(Dataset excerpts)
* * *
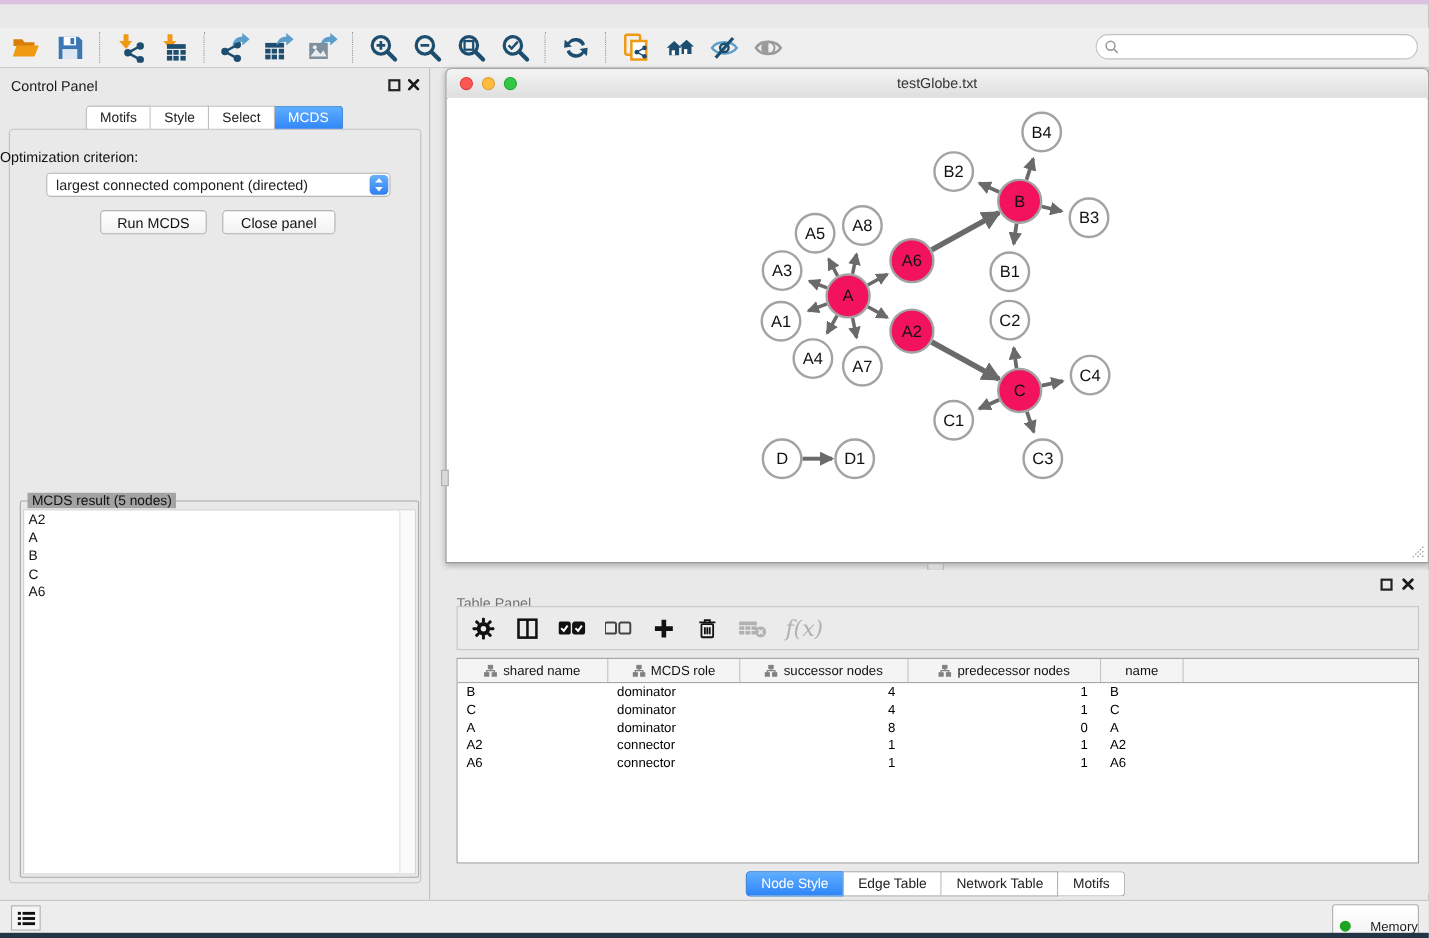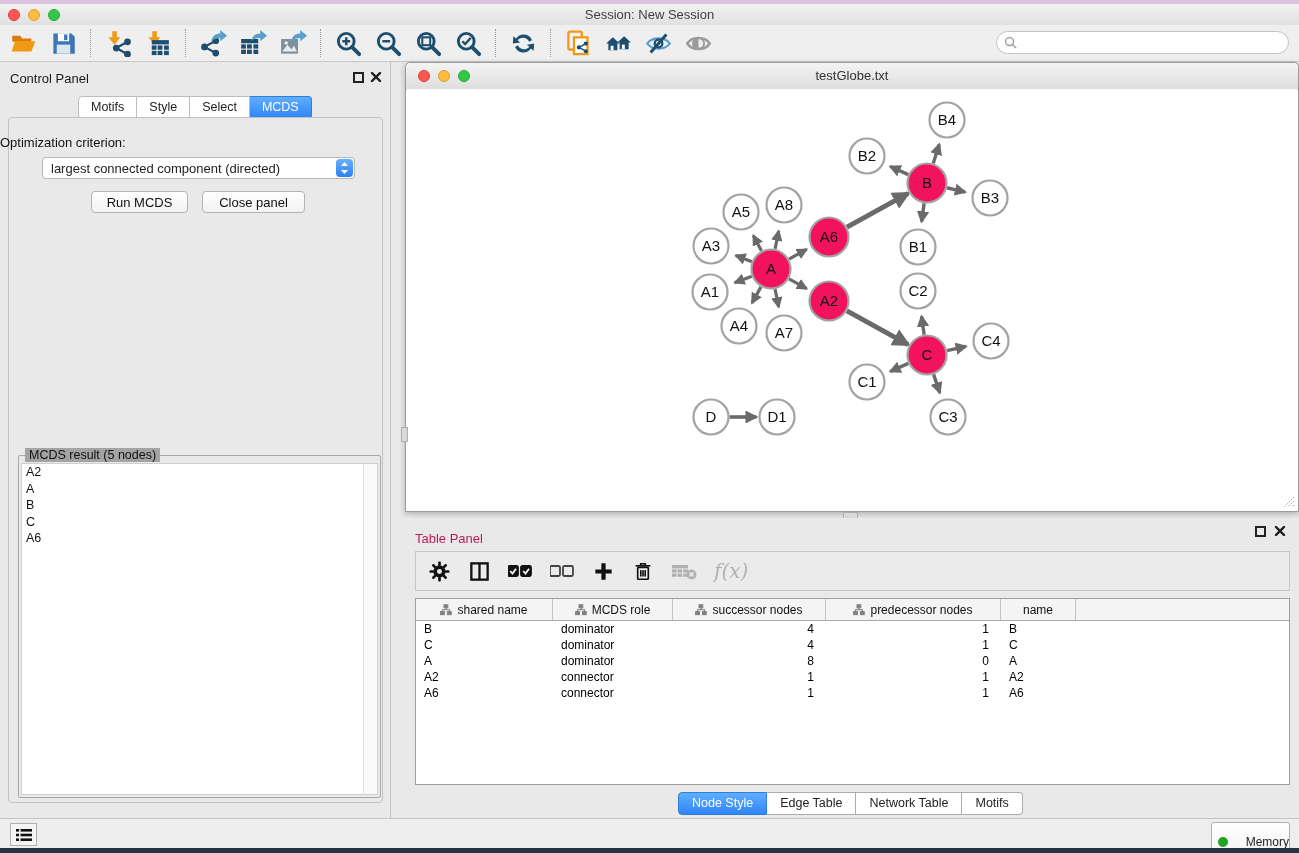"Session: New Session" div.titlebar { html: <div> <div> <span></span> <span></span> <span></span> </div> <div>Session: New Session</div> </div> -> none }
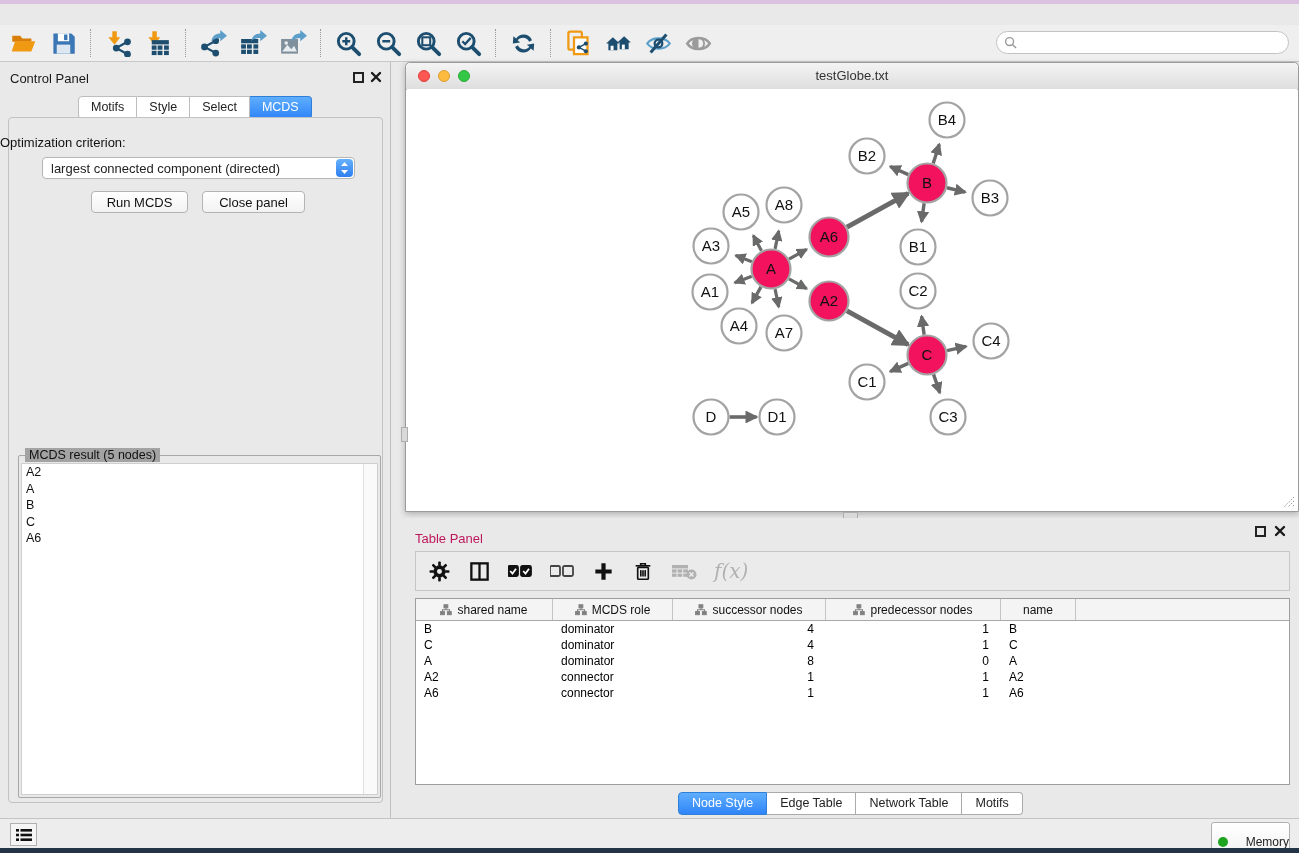"Table Panel" .tp-head { color: #be185d -> #737373; top: 13px -> 23px }
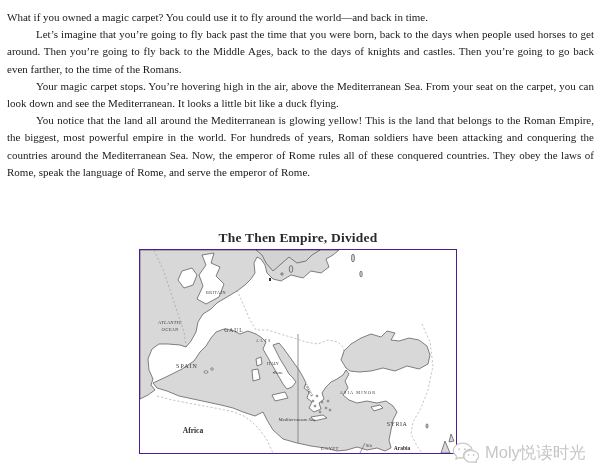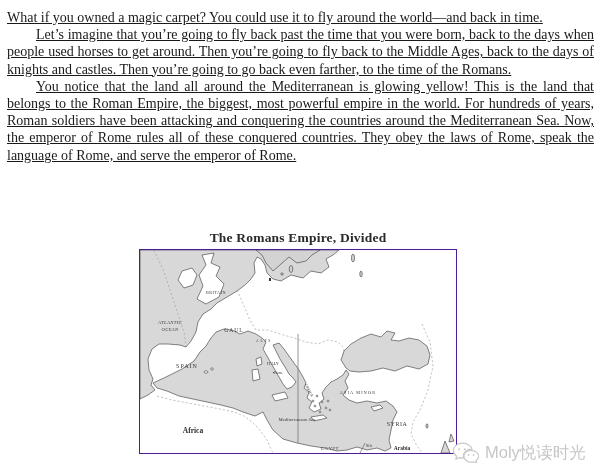"What if you owned a" .text-block { font-size: 14px -> 11px; text-decoration: underline -> none }
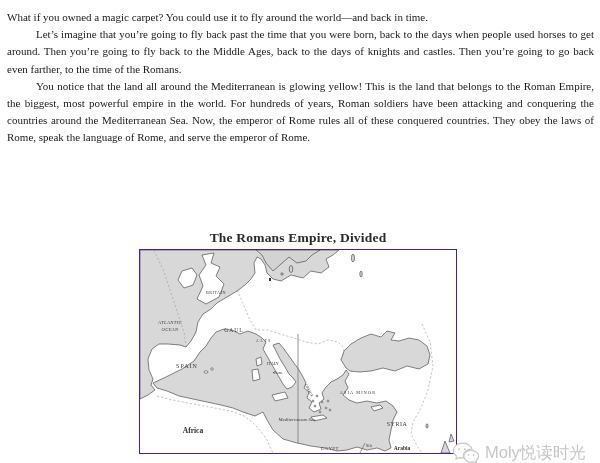"Your magic carpet stops. You’re" p.p-indent { html: none -> <p>Your magic carpet stops. You’re hovering high in the air, above the Mediterranean Sea. From your seat on the carpet, you can look down and see the Mediterranean. It looks a little bit like a duck flying.</p> }
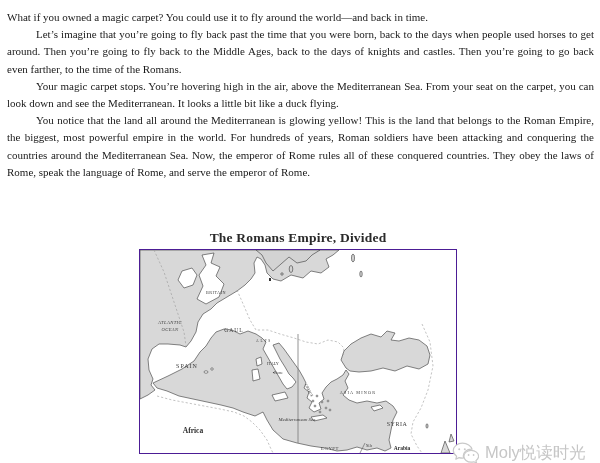"The Romans Empire, Divided" div.map-title { text: Romans -> Then }
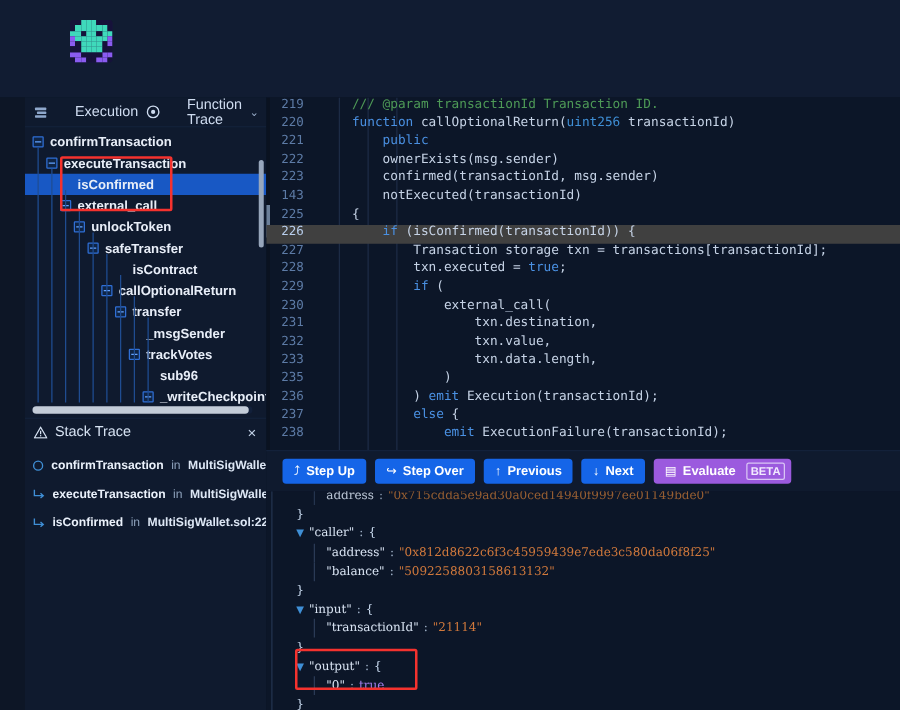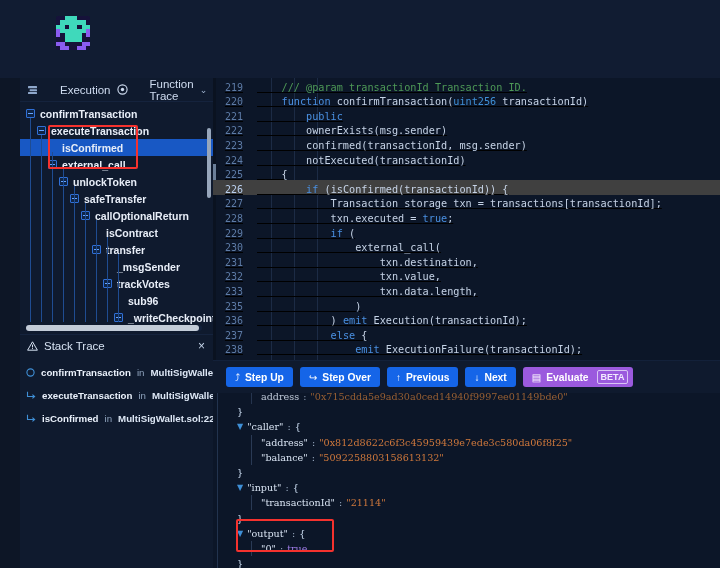"219" .code-row { align-items: flex-end -> flex-start; text-decoration: underline -> none }
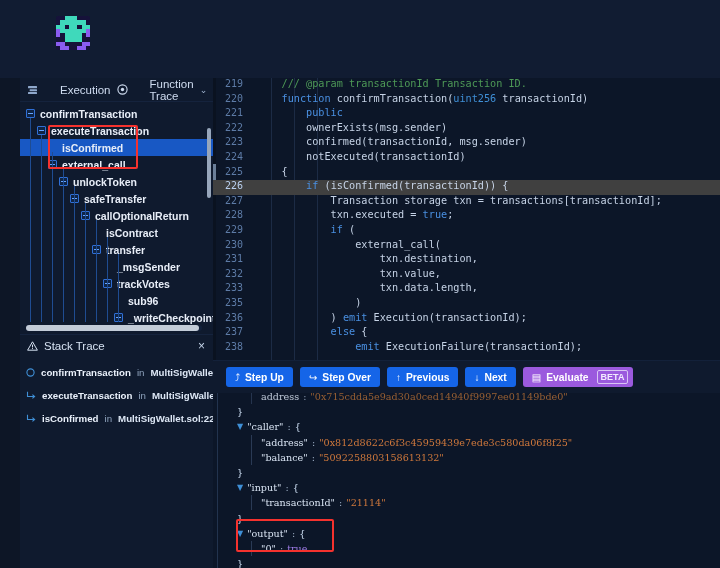"confirmTransaction(" span.k-pl { text: confirmTransaction -> callOptionalReturn }
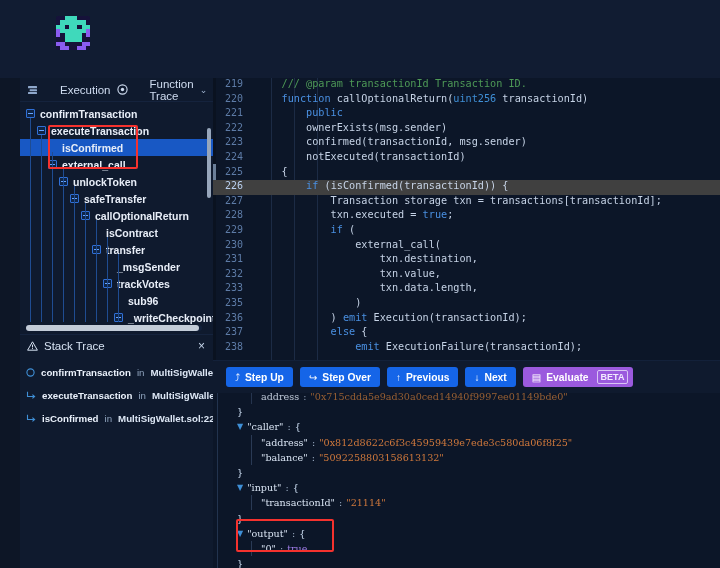"224" div.ln { text: 224 -> 143 }
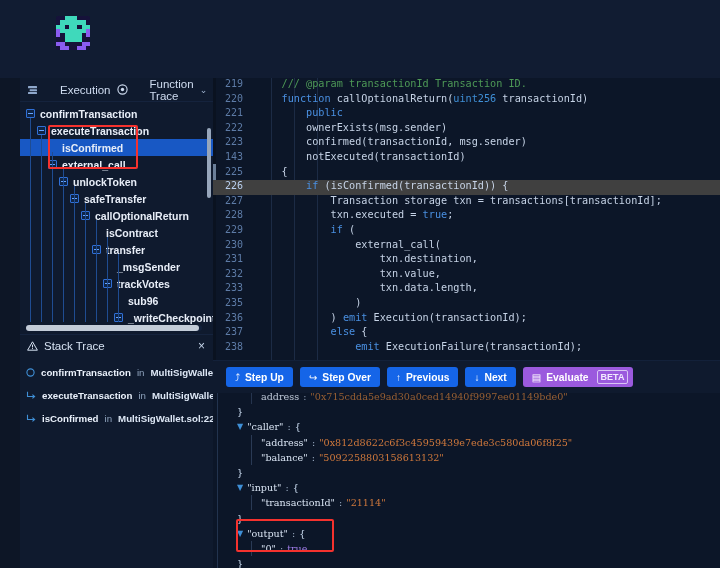"callOptionalReturn" div.node { order: before "isContract" -> after "isContract" }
* * *
**EXERCISE DESCRIPTION:** From the first line above to the last, copy the records exactly but omit the pictures.

**RESPONSE TO THE TASK:**
"Session: New Session" div.titlebar { html: <div> <div> <span></span> <span></span> <span></span> </div> <div>Session: New Session</div> </div> -> none }
"Table Panel" .tp-head { color: #be185d -> #737373; top: 13px -> 23px }
"What if you owned a" .text-block { font-size: 14px -> 11px; text-decoration: underline -> none }
"Your magic carpet stops. You’re" p.p-indent { html: none -> <p>Your magic carpet stops. You’re hovering high in the air, above the Mediterranean Sea. From your seat on the carpet, you can look down and see the Mediterranean. It looks a little bit like a duck flying.</p> }
"The Romans Empire, Divided" div.map-title { text: Romans -> Then }
"219" .code-row { align-items: flex-end -> flex-start; text-decoration: underline -> none }
"confirmTransaction(" span.k-pl { text: confirmTransaction -> callOptionalReturn }
"224" div.ln { text: 224 -> 143 }
"callOptionalReturn" div.node { order: before "isContract" -> after "isContract" }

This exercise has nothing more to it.